• Task directions: Go through the records below and show every line with the string "Polo".

[Opening Provided data section]

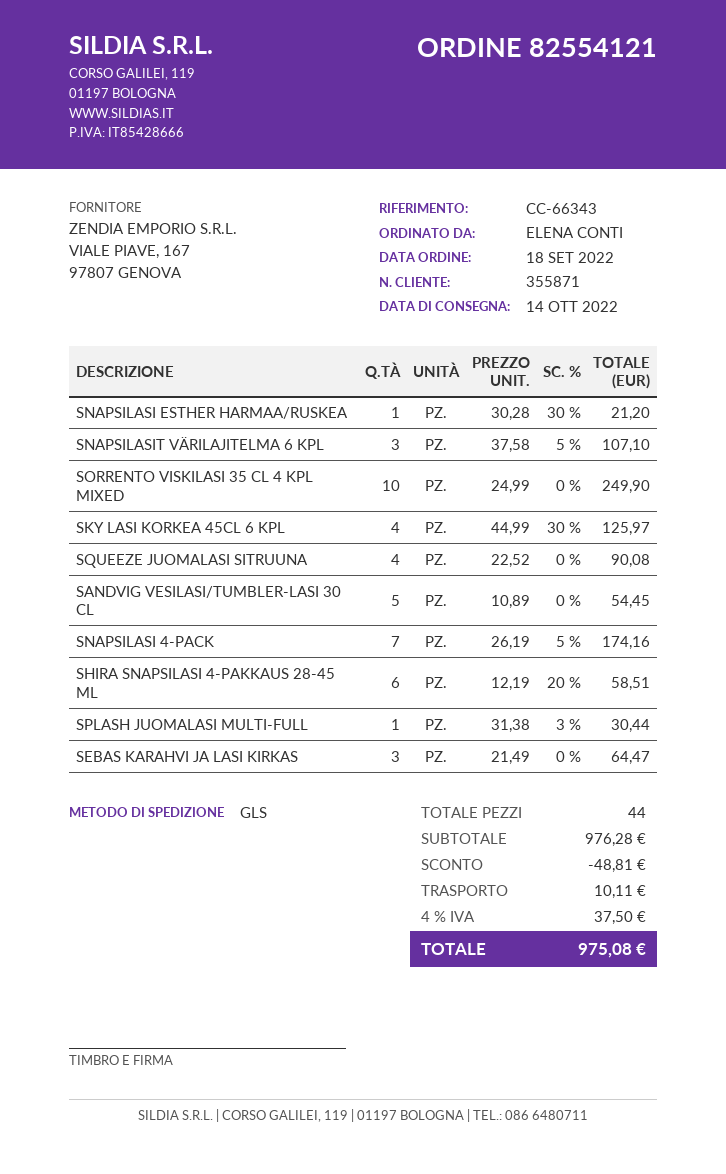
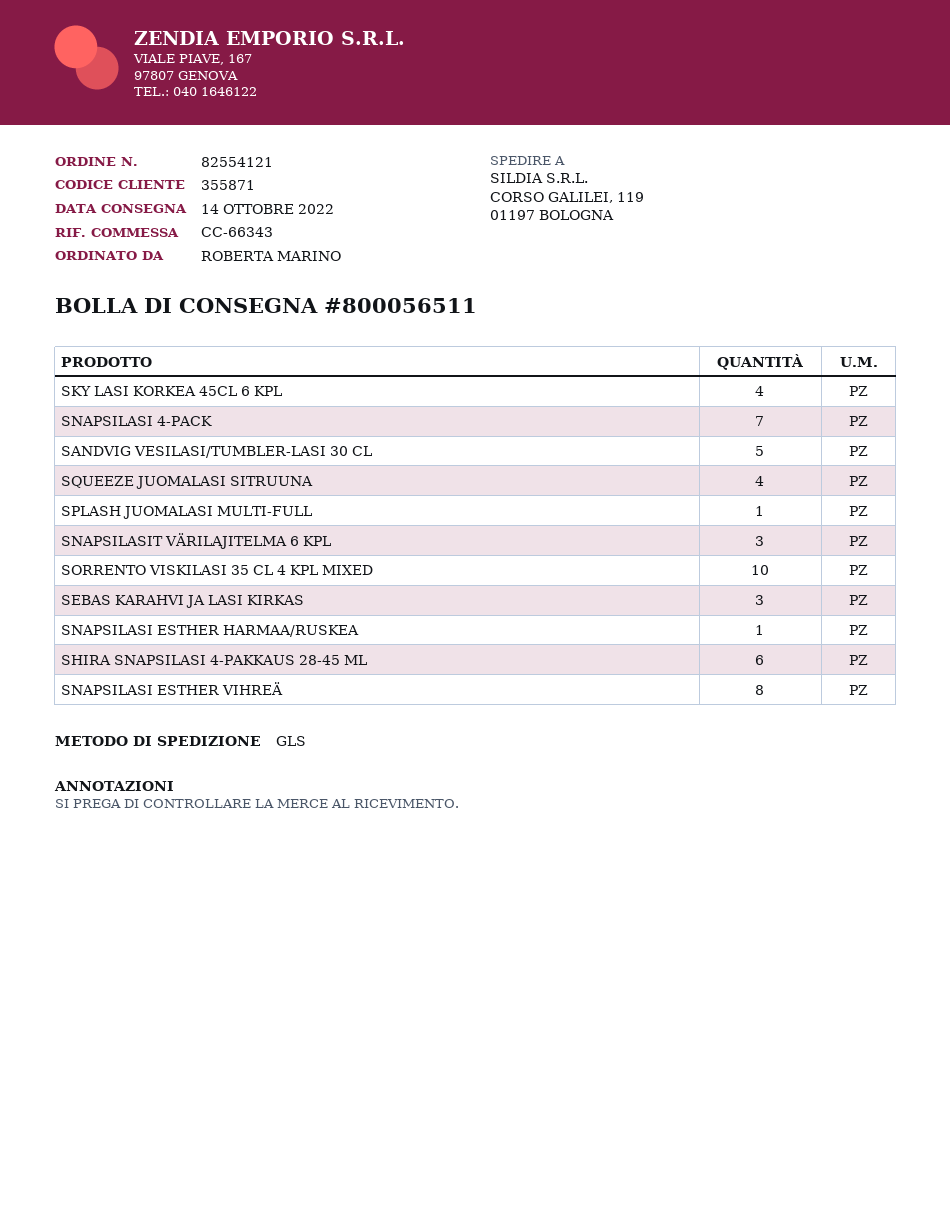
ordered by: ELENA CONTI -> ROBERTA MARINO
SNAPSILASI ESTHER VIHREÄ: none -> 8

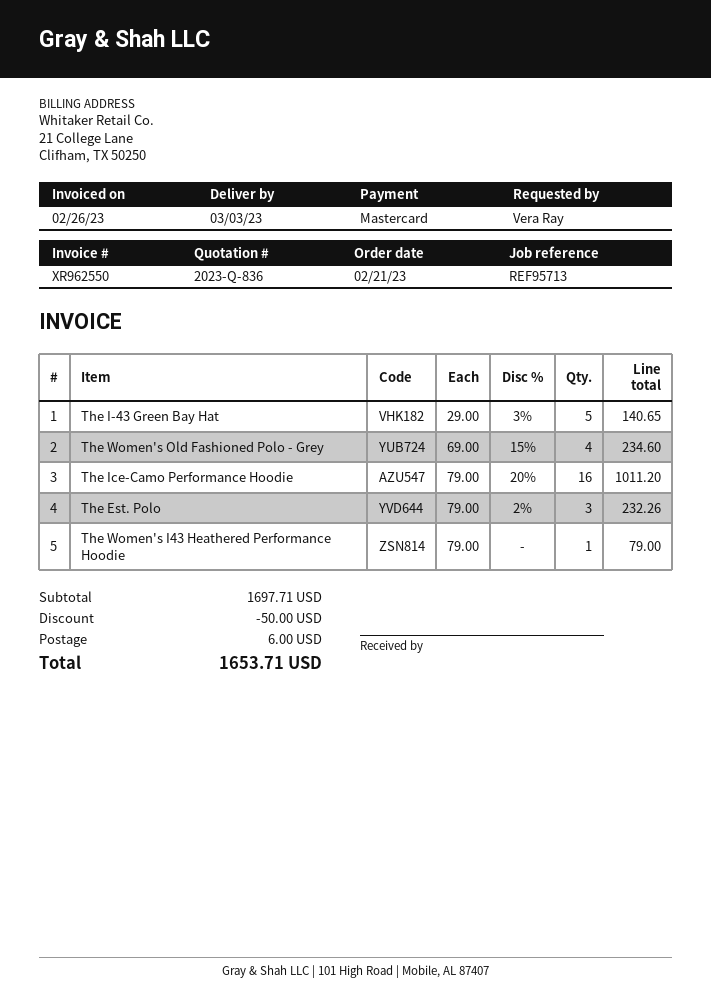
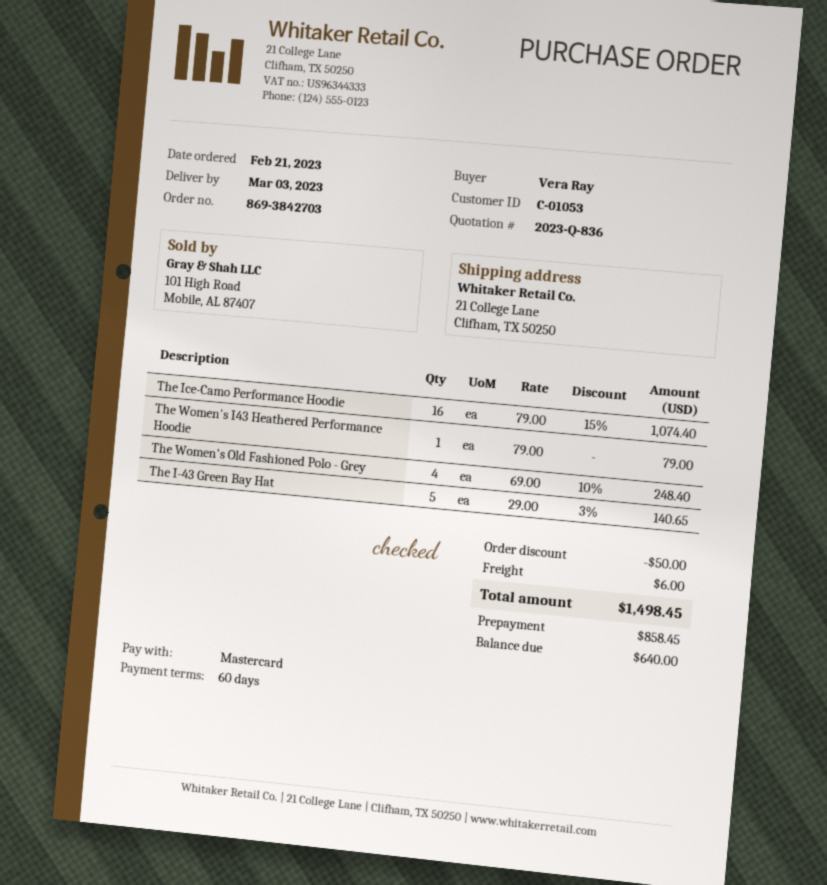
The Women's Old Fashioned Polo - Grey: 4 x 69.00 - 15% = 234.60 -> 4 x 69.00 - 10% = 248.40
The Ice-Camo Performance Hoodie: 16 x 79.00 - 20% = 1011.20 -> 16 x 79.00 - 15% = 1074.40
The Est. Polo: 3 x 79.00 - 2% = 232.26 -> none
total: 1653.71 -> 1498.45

[Closing Provided data section]

• Answer section:
The Women's Old Fashioned Polo - Grey: 4 x 69.00 - 15% = 234.60 -> 4 x 69.00 - 10% = 248.40
The Est. Polo: 3 x 79.00 - 2% = 232.26 -> none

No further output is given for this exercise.